Read will remain with the telecoms giant until March 31, 2023.
Vodafone last month lowered its outlook for the full year as profits fell in the first half, driven by a weak performance in its largest market Germany.
Under Read's leadership Vodafone sold its Hungarian business for $1.8bn and demerged its masts business, Vantage Towers, subsequently selling a 50% stake for billions.
The company is currently in talks with CK Hutchison, owner of rival telecoms group Three, to combine their UK businesses which would create the biggest mobile operator in the country.

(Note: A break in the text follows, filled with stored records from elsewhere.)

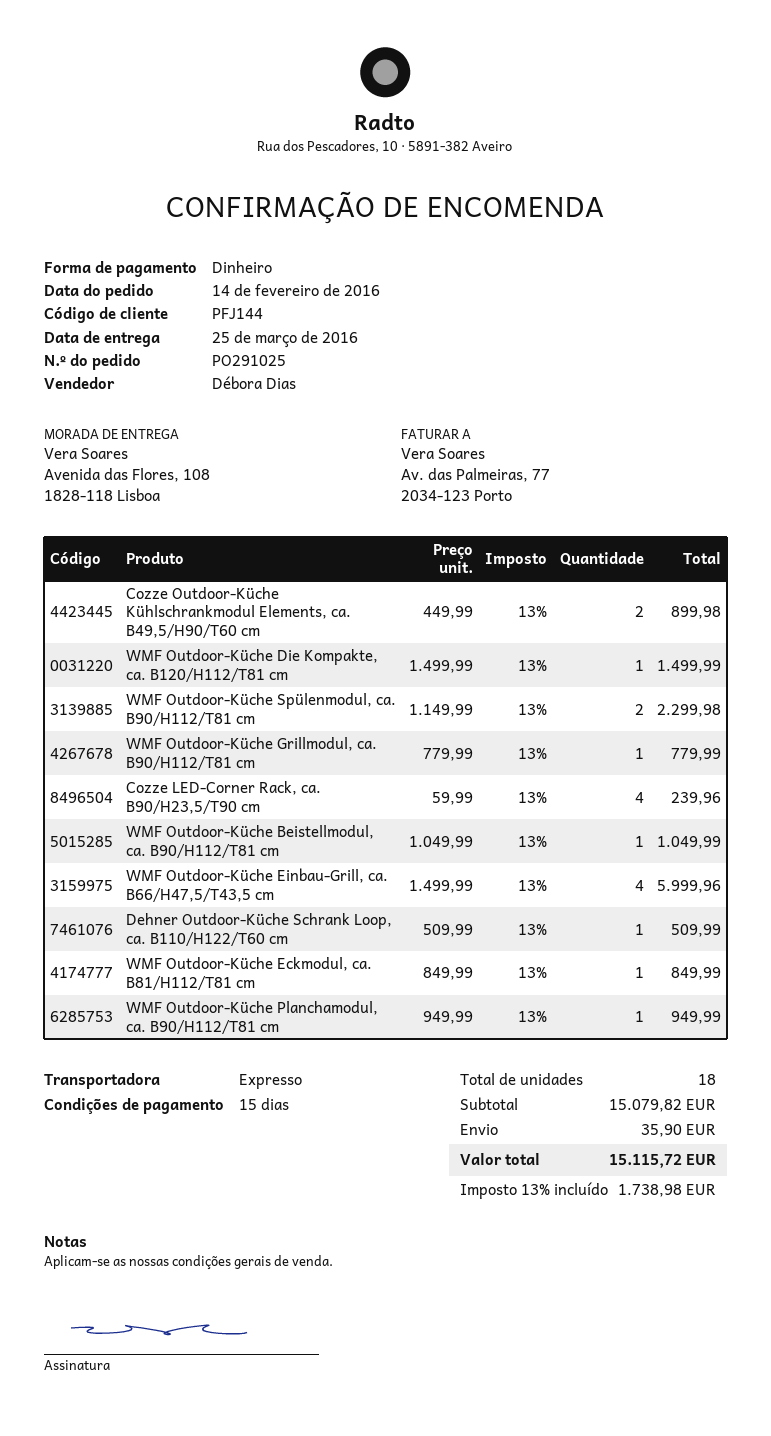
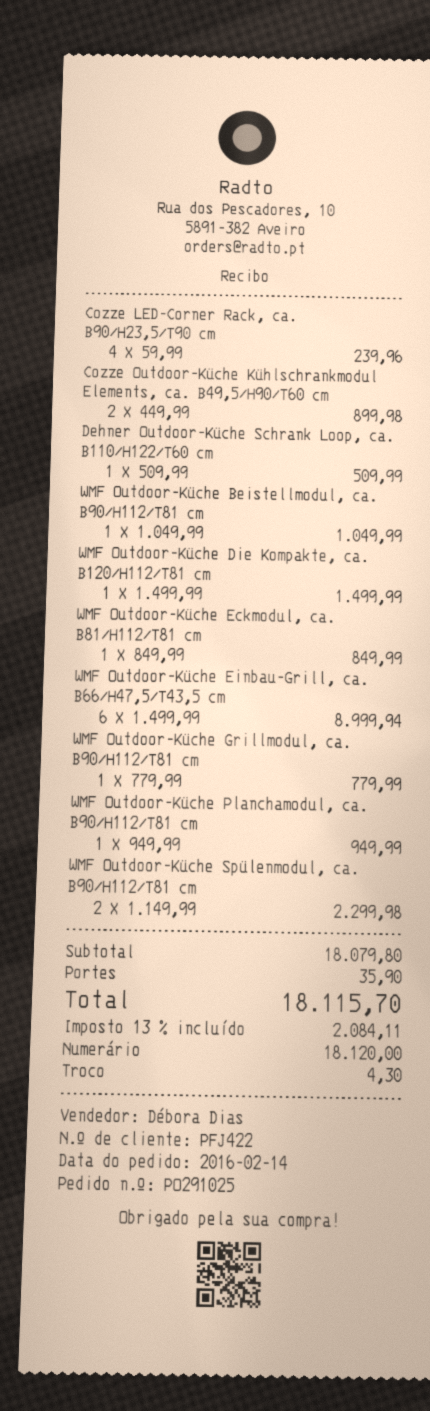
customer number: PFJ144 -> PFJ422
WMF Outdoor-Küche Einbau-Grill, ca. B66/H47,5/T43,5 cm: 4 x 1499.99 = 5999.96 -> 6 x 1499.99 = 8999.94
subtotal: 15079.82 -> 18079.80
tax: 13% = 1738.98 -> 13% = 2084.11
total: 15115.72 -> 18115.70

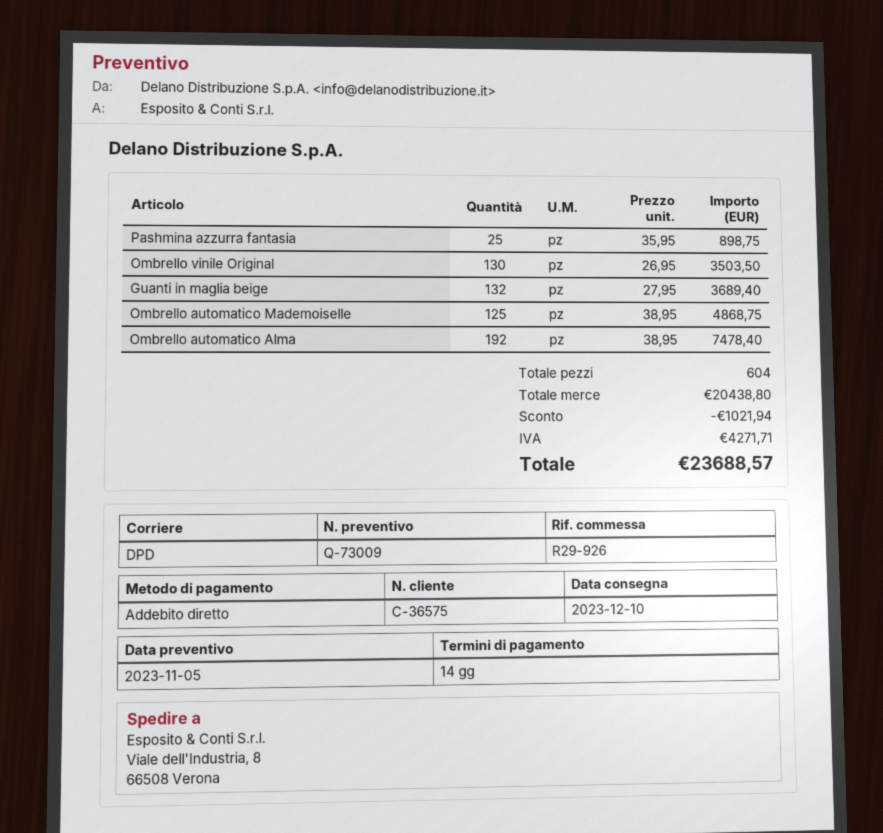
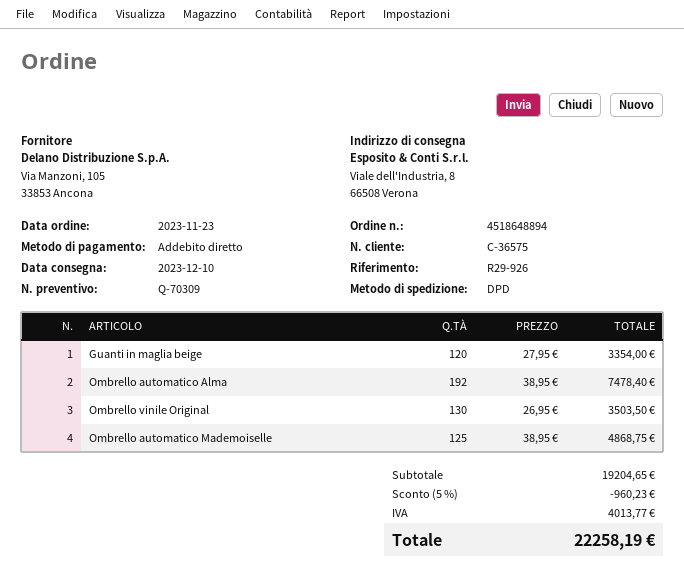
quote number: Q-73009 -> Q-70309
Pashmina azzurra fantasia: 25 x 35.95 = 898.75 -> none
Guanti in maglia beige: 132 x 27.95 = 3689.40 -> 120 x 27.95 = 3354.00
subtotal: 20438.80 -> 19204.65
discount: 1021.94 -> 960.23
tax: 4271.71 -> 4013.77
total: 23688.57 -> 22258.19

Analysts at Jefferies said Vodafone faces "intractable headwinds with Germany punching below its weight, cost-of-living crisis weakening support for market repair and the most readily deliverable transaction (Vantage Towers) already announced".
"Balance sheet leverage will remain uncomfortably high post VTWR stake sale, and European service revenues turned ex-growth last quarter. We advocated higher investment in Germany in our downgrade last May. We think dividend policy should be treated as under review," the added.

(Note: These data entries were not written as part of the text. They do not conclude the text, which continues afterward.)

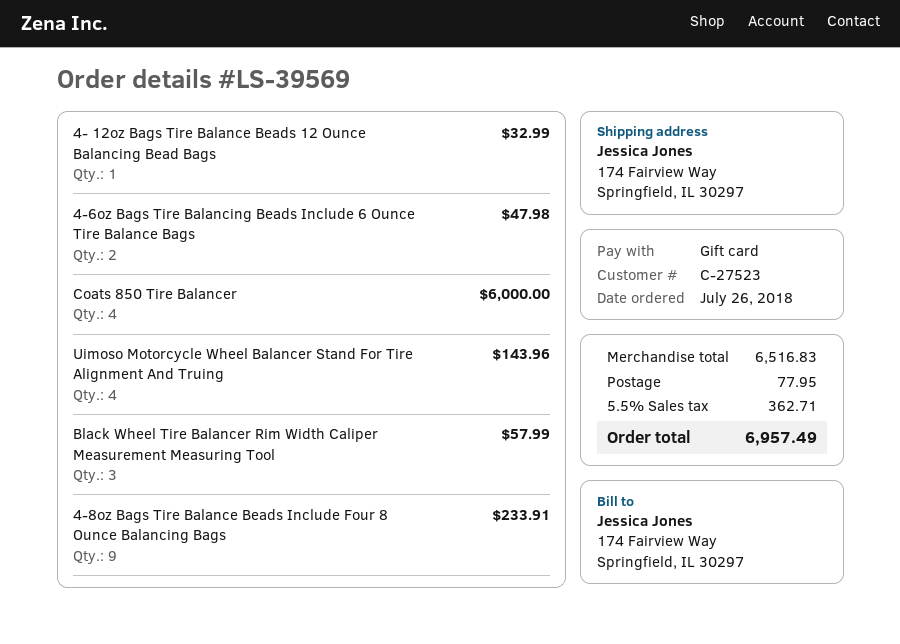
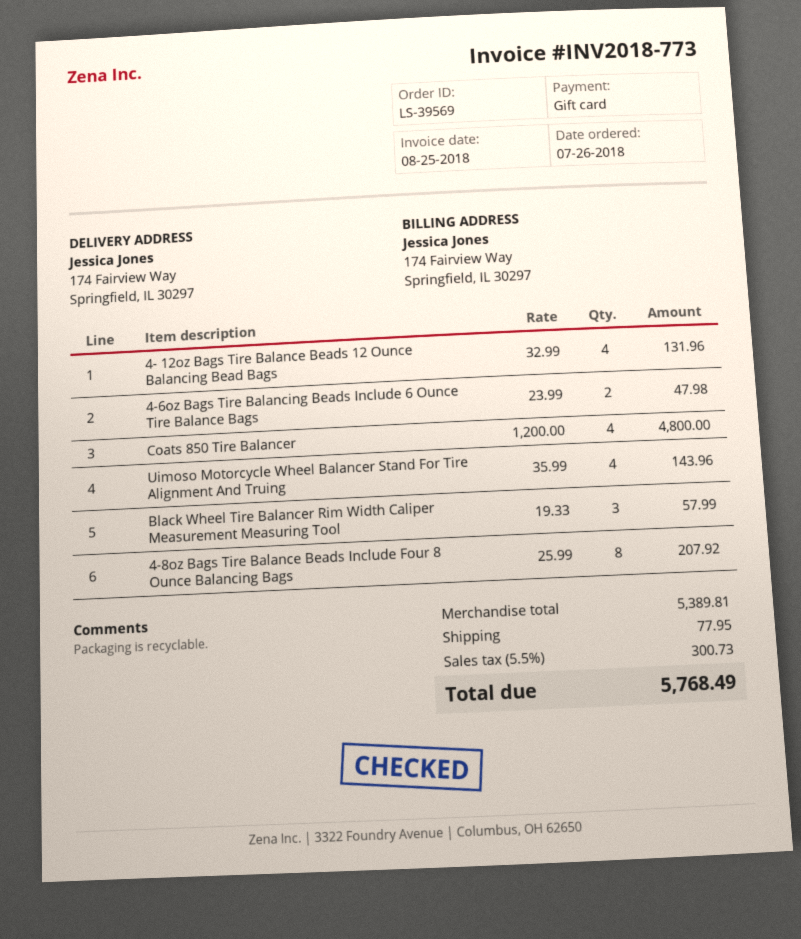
4- 12oz Bags Tire Balance Beads 12 Ounce Balancing Bead Bags: 1 for 32.99 -> 4 for 131.96
Coats 850 Tire Balancer: 4 for 6000.00 -> 4 for 4800.00
4-8oz Bags Tire Balance Beads Include Four 8 Ounce Balancing Bags: 9 for 233.91 -> 8 for 207.92
subtotal: 6516.83 -> 5389.81
tax: 5.5% = 362.71 -> 5.5% = 300.73
total: 6957.49 -> 5768.49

Russ Mould, investment director at AJ Bell, said that with the shares languishing at their lowest levels in more than 20 years "it is hard to describe Nick Read’s tenure as anything other than a disappointment".
“Read has faced some exceptional challenges in that time, notably an inflation crisis and a global pandemic, however he has struggled to persuade the market and, ultimately his employers, that he has a strategic plan to help revive Vodafone’s growth."
“It was a damning indictment back in October that activist investor Cevian Capital had apparently begun to give up on hopes of Vodafone ever turning it around as it slashed its stake in the company. Read’s final set of results last month did him absolutely no favours, as Vodafone downgraded full-year guidance. Perhaps more worrying was that the response to the pressures the company was facing was simply to cut more costs."
“What a change at the top means for a potential tie-up with rival network Three remains to be seen, presumably the incoming boss will have his own ideas about how to charge up growth at Vodafone. Chatter about a takeover of TalkTalk to bolster its UK broadband offer may gather pace."